The foregoing summary of the terms and conditions of the Former Hecklinski Employment Agreement, the Hecklinski Employment Agreement, the Hecklinski Indemnification Agreement, and the Hecklinski Confidentiality Agreement does not purport to be complete and is qualified in its entirety by reference to the full text of each of the Former Hecklinski Employment Agreement, the Hecklinski Employment Agreement, the Hecklinski Indemnification Agreement, and the Hecklinski Confidentiality Agreement filed as Exhibit 10.1, Exhibit 10.2, Exhibit 10.3, and Exhibit 10.4 to this report, respectively, which is incorporated herein by reference.

 

Mr. Hecklinski, 50, was the Company’s General Manager from March 2023 to April 2024. From November 2022 to February 2023, Mr.

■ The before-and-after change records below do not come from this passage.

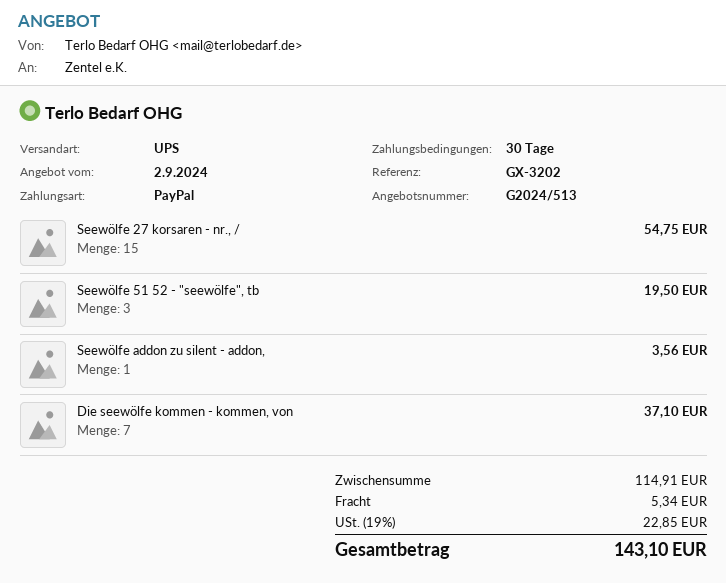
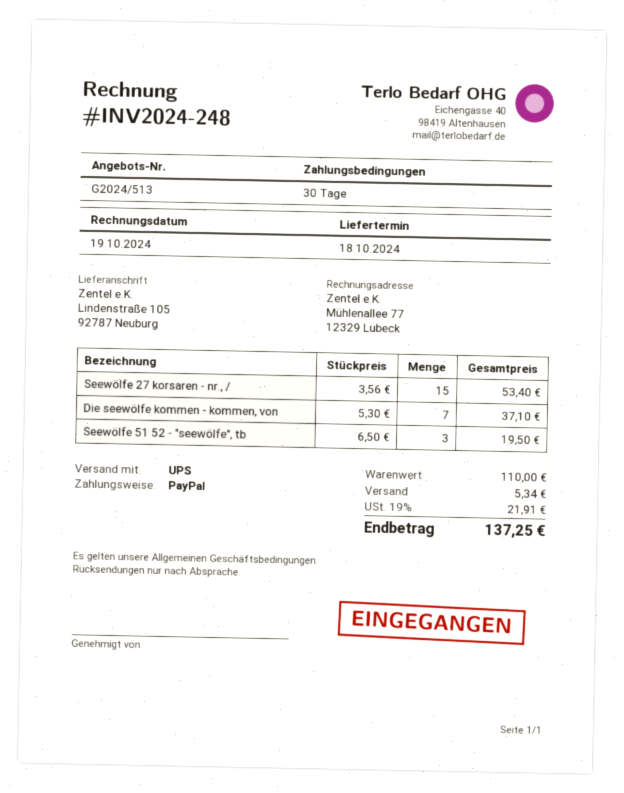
Seewölfe 27 korsaren - nr., /: 15 for 54.75 -> 15 for 53.40
Seewölfe addon zu silent - addon,: 1 for 3.56 -> none
subtotal: 114.91 -> 110.00
tax: 19% = 22.85 -> 19% = 21.91
total: 143.10 -> 137.25

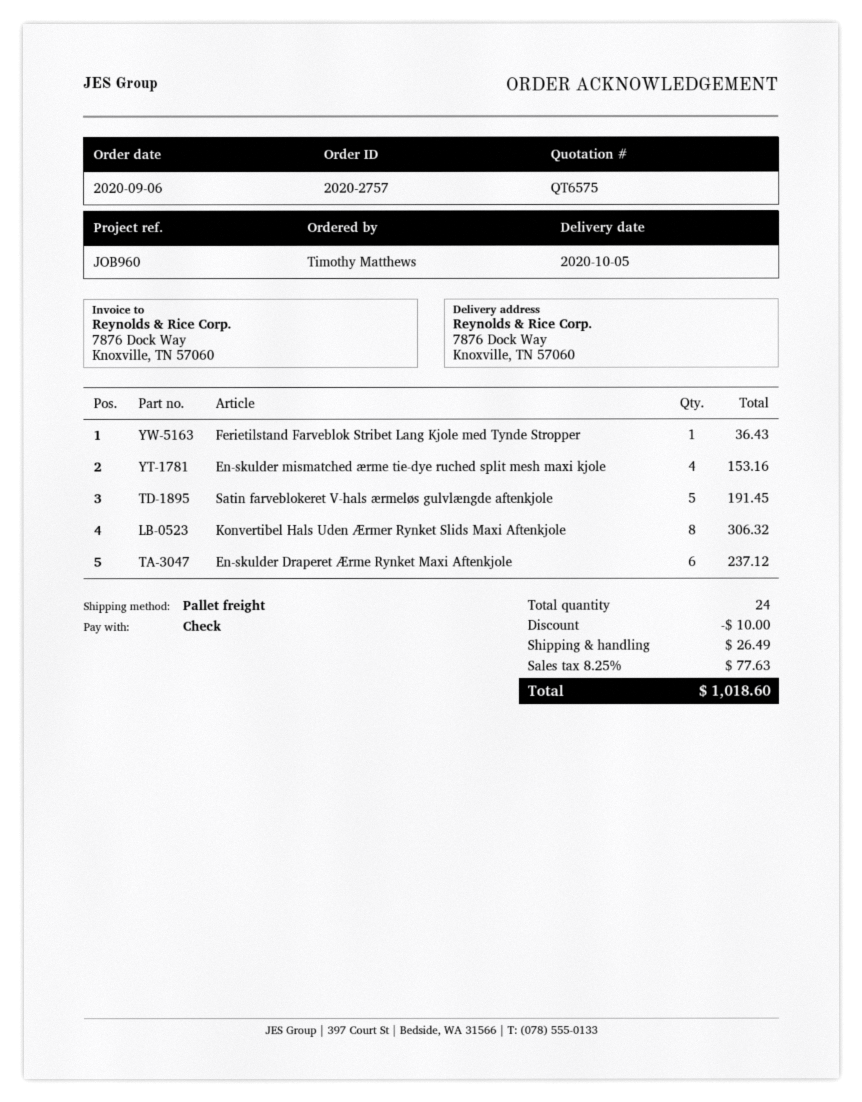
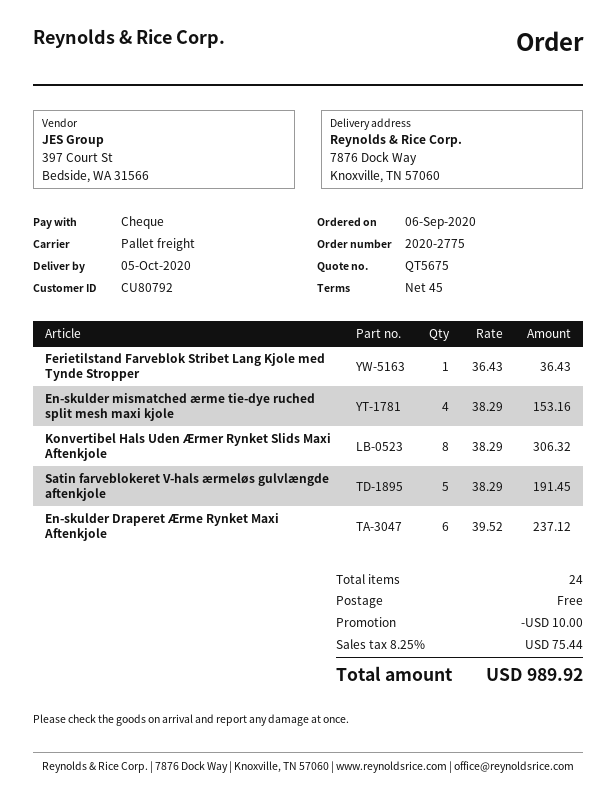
quote number: QT6575 -> QT5675
order number: 2020-2757 -> 2020-2775
shipping: 26.49 -> 0.00
tax: 8.25% = 77.63 -> 8.25% = 75.44
total: 1018.60 -> 989.92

Hecklinski acted as a consultant in the college sports industry. From January 2022 to October 2022, Mr. Hecklinski was Assistant Football Coach at San Diego State University.  From December 2018 to December 2019, Mr. Hecklinski was Assistant Football Coach at University of Kansas.  From December 2016 to December 2018, Mr. Hecklinski was Assistant Football Coach at Indiana State University. Mr. Hecklinski was also Assistant Football Coach at University of Illinois in 2016, the University of Colorado-Pueblo in 2015, and the University of Michigan from 2011 to 2014. Mr. Hecklinski holds a bachelor’s degree in communications from Western Illinois University. We believe that Mr. Hecklinski is qualified to serve on our board of directors due to his extensive experience in coaching and recruiting college student-athletes.

 

There are no family relationships among Mr. Hecklinski and any of the Company’s other executive officers or directors. There are and have been no transactions in which Mr. Hecklinski has an interest requiring disclosure under Item 404(a) of Regulation S-K.

 

Item 9.01 Financial Statements and Exhibits.

 

(d) Exhibits

 

Exhibit No.

  Description of Exhibit
10.1   Employment Offer Letter, dated March 7, 2023, between Signing Day Sports, Inc. and Jeffry Hecklinski
10.2   Executive Employment Agreement, dated as of April 9, 2024, between Signing Day Sports, Inc. and Jeffry Hecklinski
10.3   Form of Indemnification Agreement between Signing Day Sports, Inc. and each executive officer or director (incorporated by reference to Exhibit 10.52 to the Registration Statement on Form S-1 filed on May 15, 2023)
10.4   Employee Confidential Information and Inventions Assignment Agreement, dated as of March 9, 2023, between Signing Day Sports, Inc. and Jeffry Hecklinski
104   Cover Page Interactive Data File (embedded within the Inline XBRL document)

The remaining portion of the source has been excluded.